SandraDodd.com/serviceResponse
photo by Cátia Maciel

Friday, December 23, 2022

Two or three nice things

When I was a kid, if my mom had done one nicer thing a day, that would have been thousands of nicer things in my childhood.

What if a mom does two or three nicer things a day?

What if a dad were to do two thoughtfully nice things every day for each child?

Even after I got good at making choices toward what was peaceful and fun and funny and accepting, there were, and still are, times I wish I hadn't spoken or acted before thinking of whether there was a nicer way.

If you practice, the idea of doing only two or three nice things in a day will seem like much too small a goal.

Kindness and Rich Lives
photo by Janine Davies

Sunday, December 11, 2022

Reading minds; thinking thoughts

Sometimes I think I know what someone is thinking, or what my cat wants. Sometimes I'm right.

When someone, or my cat, thinks about something I don't know anything about, the eyes, face or posture can't give me any clues, and my guesses are all wrong.

People can think thoughts, but they can't really read minds very well.

Quiet enough to hear
photo by Gail Higgins

Monday, November 14, 2022

Everyday things; interesting things

We live in an everyday-thing world. People always have.

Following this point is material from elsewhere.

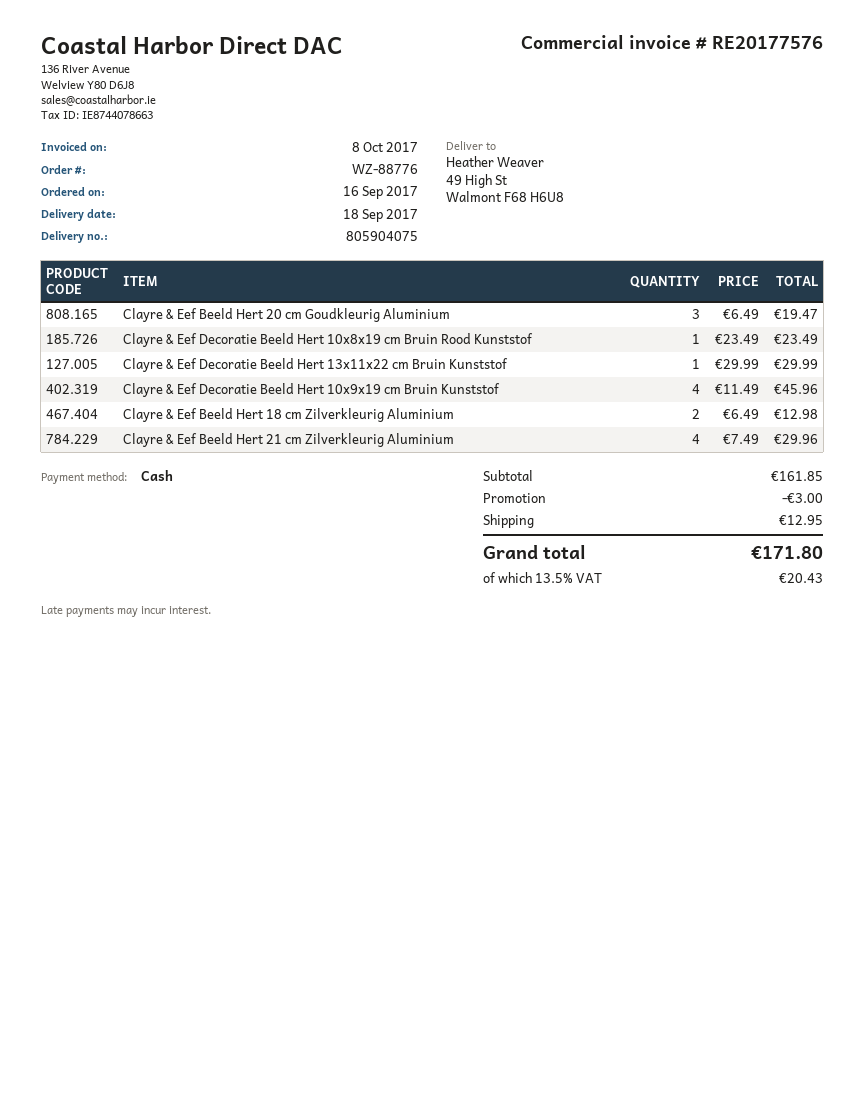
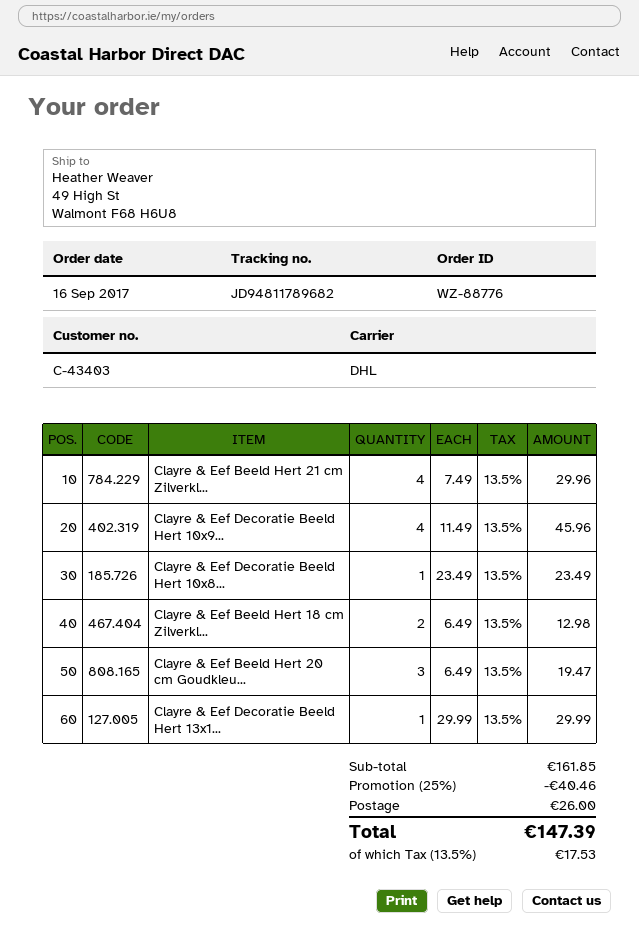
discount: 3.00 -> 40.46
shipping: 12.95 -> 26.00
tax: 13.5% = 20.43 -> 13.5% = 17.53
total: 171.80 -> 147.39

The only way to avoid the everyday world is to limit and control our children, to be separate from the world in ways that will keep our children from learning naturally about the things around them.
. . . .

The more time parents spend with their children, doing interesting things together, the less they will worry about other things.

from Always Learning
photo by Sophie Larcher

Saturday, November 12, 2022

Smile and create peace

I know that I can change the whole mood in my household simply by smiling and "be"ing happy. It creates a happy energy that infects others around me. I remember when both my girls were babies, I would cradle them in my arms and consciously smile and create peace in my heart while I was holding them. Sometimes, I was tired or anxious for them to fall asleep and it would make me feel less happy about that moment, so to shift it was a positive thing to do. I have happy memories of rocking my babies, while they seem to have a happy peace about them, and I think that is why my mood shifts will change theirs, even still now that one is 14 and one is 6.
Jenny Cyphers
(whose girls are grown now)

original
photo by Cátia Maciel

Wednesday, September 7, 2022

Having a good life

Some days, some moments I am overwhelmed by just how fantastic my life is and how supportive my husband is. David is absolutely wonderful.

...we simply loved each other as we do most days. And we gave to Simon and Linnaea and we gave to each other and it was good.

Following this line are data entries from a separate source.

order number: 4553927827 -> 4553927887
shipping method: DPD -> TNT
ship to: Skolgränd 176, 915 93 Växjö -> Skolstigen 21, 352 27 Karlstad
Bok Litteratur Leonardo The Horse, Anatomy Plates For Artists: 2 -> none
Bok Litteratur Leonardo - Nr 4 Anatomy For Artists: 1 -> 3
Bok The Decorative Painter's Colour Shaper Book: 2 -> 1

I love that my sacred and my profane, my everyday and my for special occasions is one and the same. I hope all of y'all are having a good life. I hope the small things that infuse your day with joy come together and weave a tapestry of rich and royal hue.
—Schuyler Waynforth

halfway down SandraDodd.com/spouses
(I left out the stories and shared the mushy parts.)
photo by Gail Higgins

Wednesday, August 31, 2022

Elation is good.

Sandra Dodd:
If something causes biochemical euphoria or elation, and if the goal is learning, and peace, seek that out. Pay extra for that. Clear your calendar to help your child obtain that.
Virginia Warren:
To the extent that our brains are chemical computers, dopamine is the program that we experience as happiness. Seeing "getting a dopamine hit" in a negative light is literally disapproving of happiness.

SandraDodd.com/gettingwarm
photo by Karen James

Tuesday, August 16, 2022

One thing

Change one thing. Smile one sweet smile. Say one kind thing.
Change one thing.
photo by Nicole Kenyon

Wednesday, June 1, 2022

Small, simple steps

There are people whose lives have been transformed because they wanted good relationships with their children and they took small, simple steps to get there.
SandraDodd.com/change/ (Thoughts on Changing)

SandraDodd.com/change.html (How Unschooling Changes People)

SandraDodd.com/gettingit (Unschooling: Getting It)
Those three pages are an impressive collection of the powerful difference a deep understanding of unschooling, and its practice in a home, can make to parents as individuals.